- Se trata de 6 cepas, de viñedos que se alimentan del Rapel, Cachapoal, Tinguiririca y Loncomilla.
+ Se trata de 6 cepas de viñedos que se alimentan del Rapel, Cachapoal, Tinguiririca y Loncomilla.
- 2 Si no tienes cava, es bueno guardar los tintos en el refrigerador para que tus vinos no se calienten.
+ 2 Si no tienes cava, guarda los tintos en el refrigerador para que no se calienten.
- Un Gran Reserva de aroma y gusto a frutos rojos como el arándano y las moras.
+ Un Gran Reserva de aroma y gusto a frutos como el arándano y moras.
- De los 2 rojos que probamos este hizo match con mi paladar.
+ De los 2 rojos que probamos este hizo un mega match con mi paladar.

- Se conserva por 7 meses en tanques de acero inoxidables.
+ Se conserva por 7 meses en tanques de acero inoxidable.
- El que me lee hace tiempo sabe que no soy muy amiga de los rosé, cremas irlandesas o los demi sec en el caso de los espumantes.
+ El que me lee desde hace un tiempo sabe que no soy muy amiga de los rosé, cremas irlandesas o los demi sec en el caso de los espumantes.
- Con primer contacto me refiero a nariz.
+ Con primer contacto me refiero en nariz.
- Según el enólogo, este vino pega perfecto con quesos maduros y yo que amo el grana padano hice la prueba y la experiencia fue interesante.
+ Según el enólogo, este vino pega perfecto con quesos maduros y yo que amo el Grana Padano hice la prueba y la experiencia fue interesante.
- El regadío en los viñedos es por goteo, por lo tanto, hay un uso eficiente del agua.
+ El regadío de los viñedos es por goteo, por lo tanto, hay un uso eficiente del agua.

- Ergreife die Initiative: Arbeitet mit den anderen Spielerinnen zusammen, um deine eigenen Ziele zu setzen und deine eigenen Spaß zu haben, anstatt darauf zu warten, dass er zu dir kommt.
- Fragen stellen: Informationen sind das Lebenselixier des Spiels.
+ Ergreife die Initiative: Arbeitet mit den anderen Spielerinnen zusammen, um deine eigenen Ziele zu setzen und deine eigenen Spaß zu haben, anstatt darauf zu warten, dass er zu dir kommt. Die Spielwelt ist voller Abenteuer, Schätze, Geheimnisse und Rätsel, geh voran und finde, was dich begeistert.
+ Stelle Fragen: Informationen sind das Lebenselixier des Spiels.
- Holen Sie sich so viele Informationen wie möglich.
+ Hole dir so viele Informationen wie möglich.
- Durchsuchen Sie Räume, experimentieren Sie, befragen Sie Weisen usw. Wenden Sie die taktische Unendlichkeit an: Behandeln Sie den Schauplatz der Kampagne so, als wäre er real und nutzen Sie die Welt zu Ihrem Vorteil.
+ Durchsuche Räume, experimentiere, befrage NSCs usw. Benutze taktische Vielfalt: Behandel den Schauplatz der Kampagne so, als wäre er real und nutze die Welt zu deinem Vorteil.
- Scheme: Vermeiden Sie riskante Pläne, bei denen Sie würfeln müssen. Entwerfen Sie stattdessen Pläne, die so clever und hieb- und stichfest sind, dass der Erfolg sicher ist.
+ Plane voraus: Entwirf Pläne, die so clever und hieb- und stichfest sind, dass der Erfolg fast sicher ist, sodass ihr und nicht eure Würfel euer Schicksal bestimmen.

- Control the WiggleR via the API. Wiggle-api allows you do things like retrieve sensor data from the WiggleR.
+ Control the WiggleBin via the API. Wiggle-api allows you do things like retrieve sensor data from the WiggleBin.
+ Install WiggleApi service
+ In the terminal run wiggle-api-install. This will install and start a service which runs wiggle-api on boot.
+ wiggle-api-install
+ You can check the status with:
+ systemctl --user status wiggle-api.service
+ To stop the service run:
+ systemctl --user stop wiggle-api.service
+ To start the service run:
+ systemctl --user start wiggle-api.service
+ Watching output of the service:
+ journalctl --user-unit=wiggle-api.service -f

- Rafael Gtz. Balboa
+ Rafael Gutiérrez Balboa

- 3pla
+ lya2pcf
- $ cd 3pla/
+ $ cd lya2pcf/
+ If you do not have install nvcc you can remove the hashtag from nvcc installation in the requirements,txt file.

- - - - - - -

## DIRECTIONS
Note each line above that contains "Spiels" and copy it out.

## ANSWER FOR THIS EXERCISE
- Fragen stellen: Informationen sind das Lebenselixier des Spiels.
+ Stelle Fragen: Informationen sind das Lebenselixier des Spiels.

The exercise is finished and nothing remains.